▶ [Task directions]
Filter the entries and keep only the lines where the string "InvQty" appears.

▶ [Records shown]
┌────────

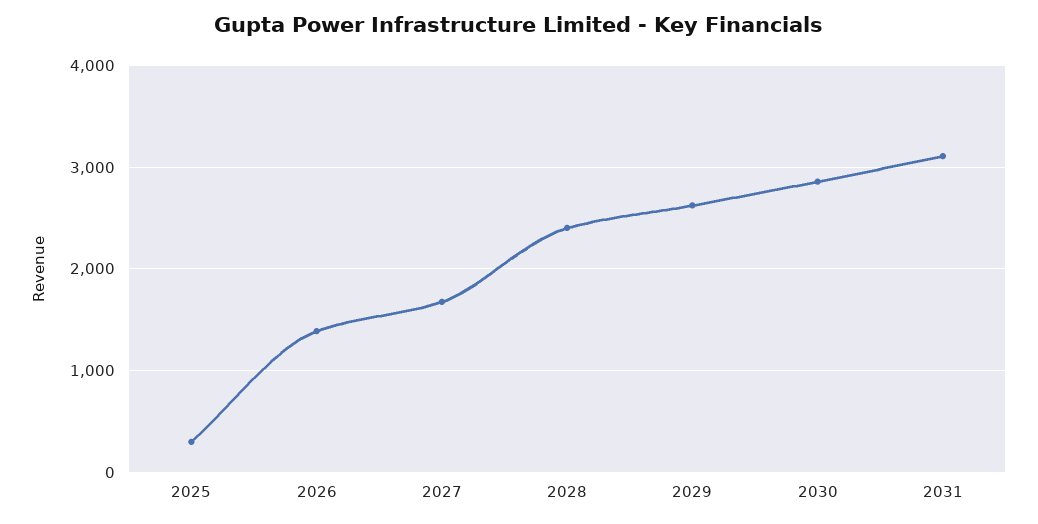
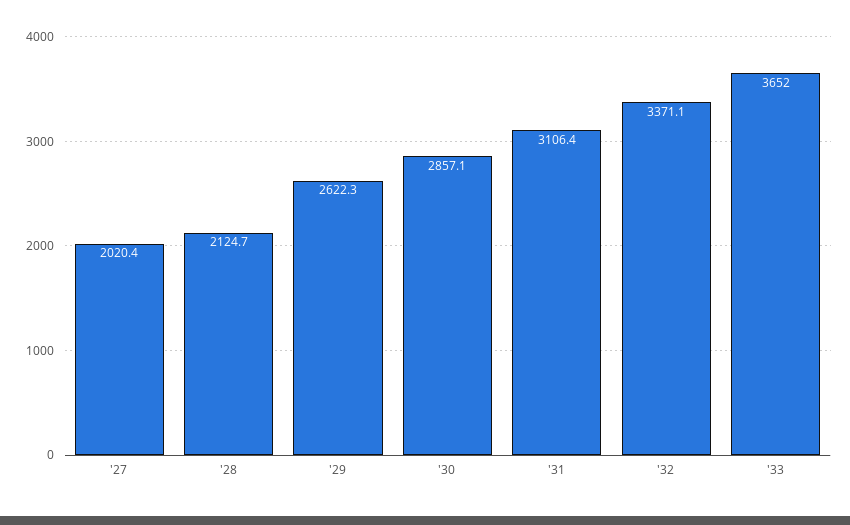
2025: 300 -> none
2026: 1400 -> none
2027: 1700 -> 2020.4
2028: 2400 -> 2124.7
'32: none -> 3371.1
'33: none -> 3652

└────────
┌────────

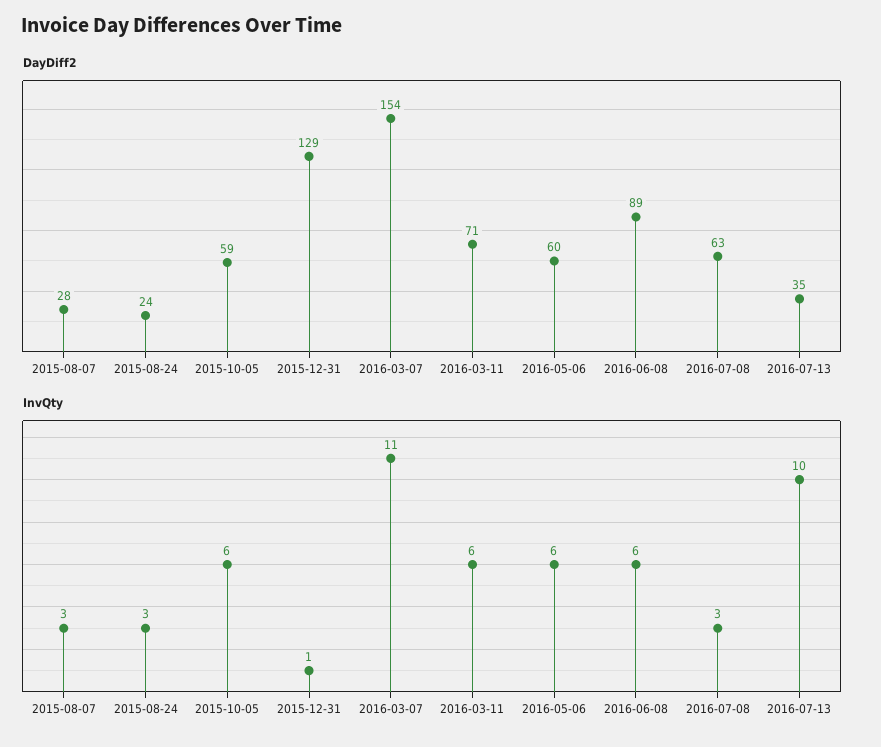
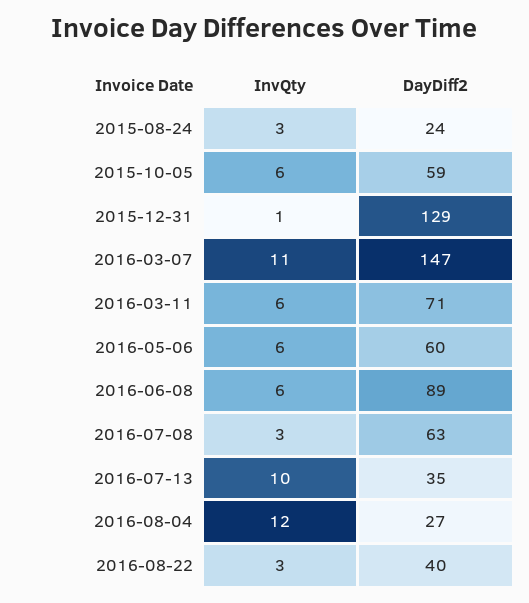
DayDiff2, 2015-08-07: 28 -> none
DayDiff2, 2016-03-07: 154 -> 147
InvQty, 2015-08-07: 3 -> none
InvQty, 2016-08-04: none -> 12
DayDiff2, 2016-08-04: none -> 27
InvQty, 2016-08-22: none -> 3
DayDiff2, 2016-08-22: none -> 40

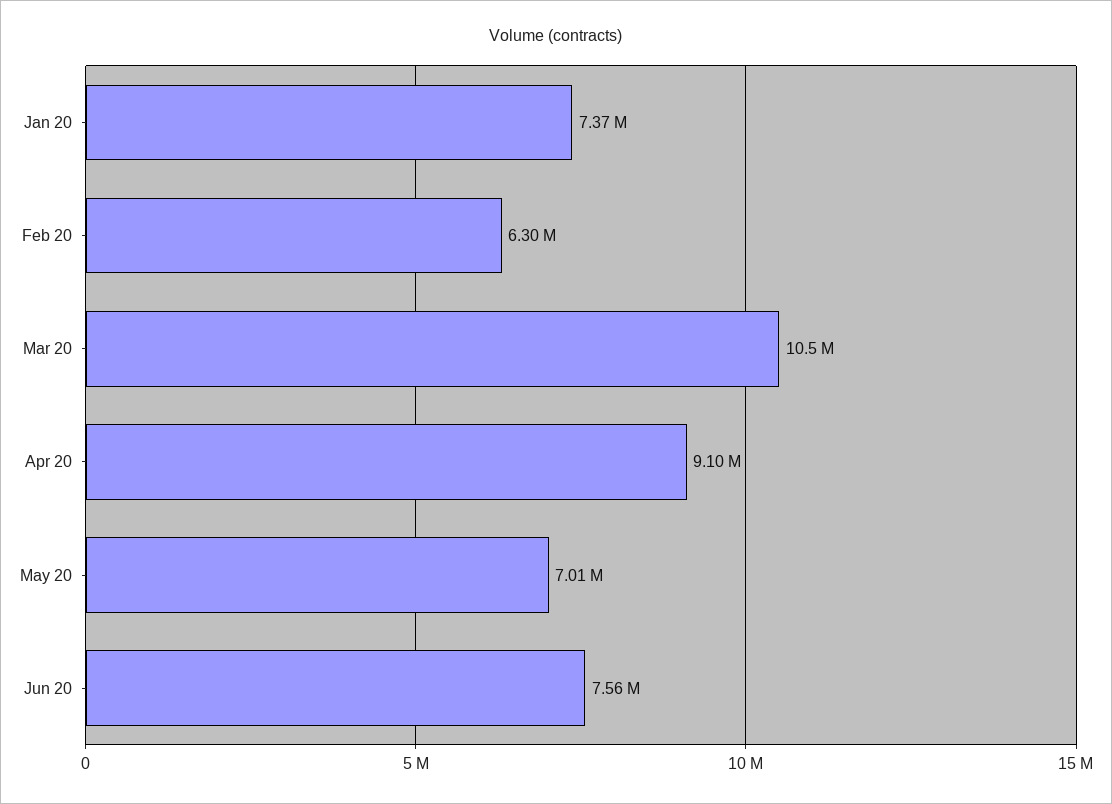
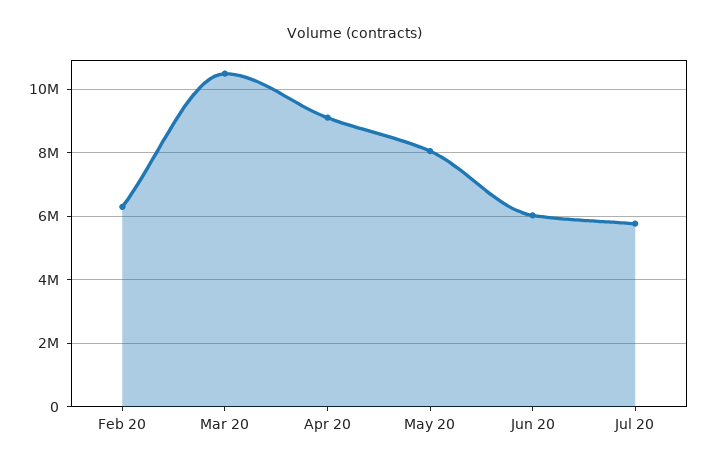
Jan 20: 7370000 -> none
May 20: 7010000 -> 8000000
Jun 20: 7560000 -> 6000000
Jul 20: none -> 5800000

└────────
┌────────

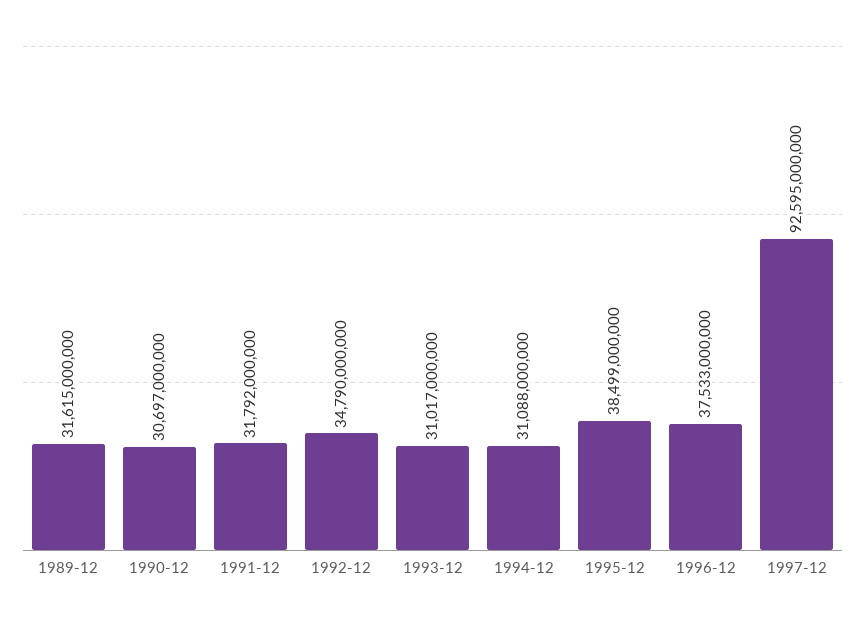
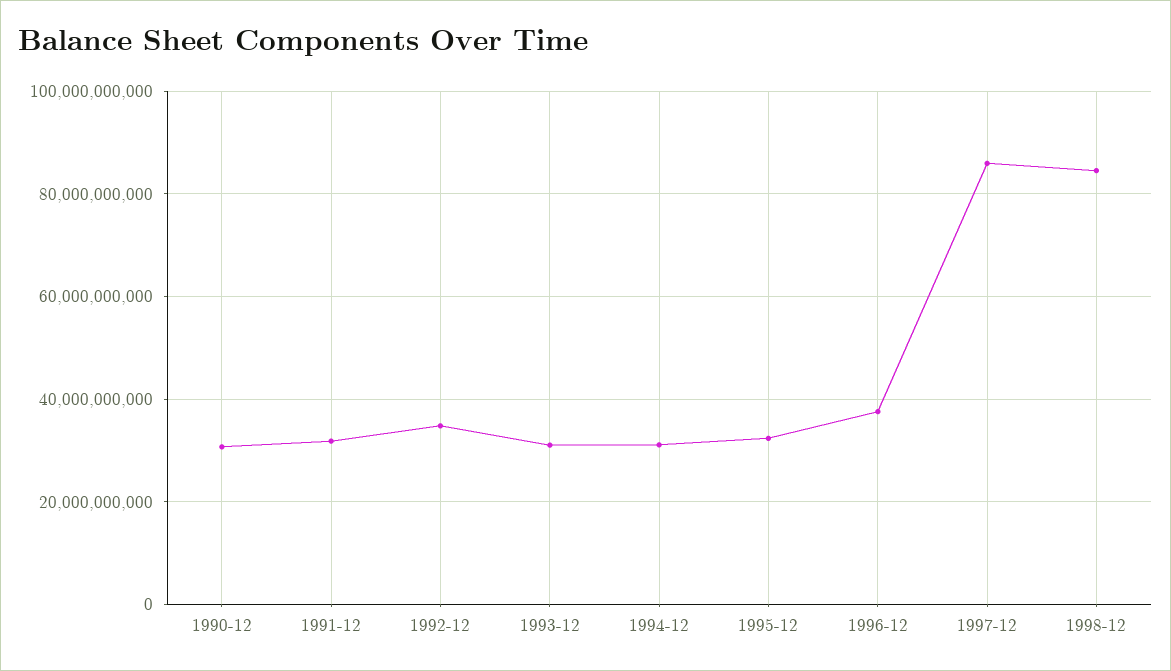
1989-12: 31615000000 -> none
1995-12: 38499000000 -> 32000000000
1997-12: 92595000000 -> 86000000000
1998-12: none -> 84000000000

└────────

▶ [Problem solution]
InvQty, 2015-08-07: 3 -> none
InvQty, 2016-08-04: none -> 12
InvQty, 2016-08-22: none -> 3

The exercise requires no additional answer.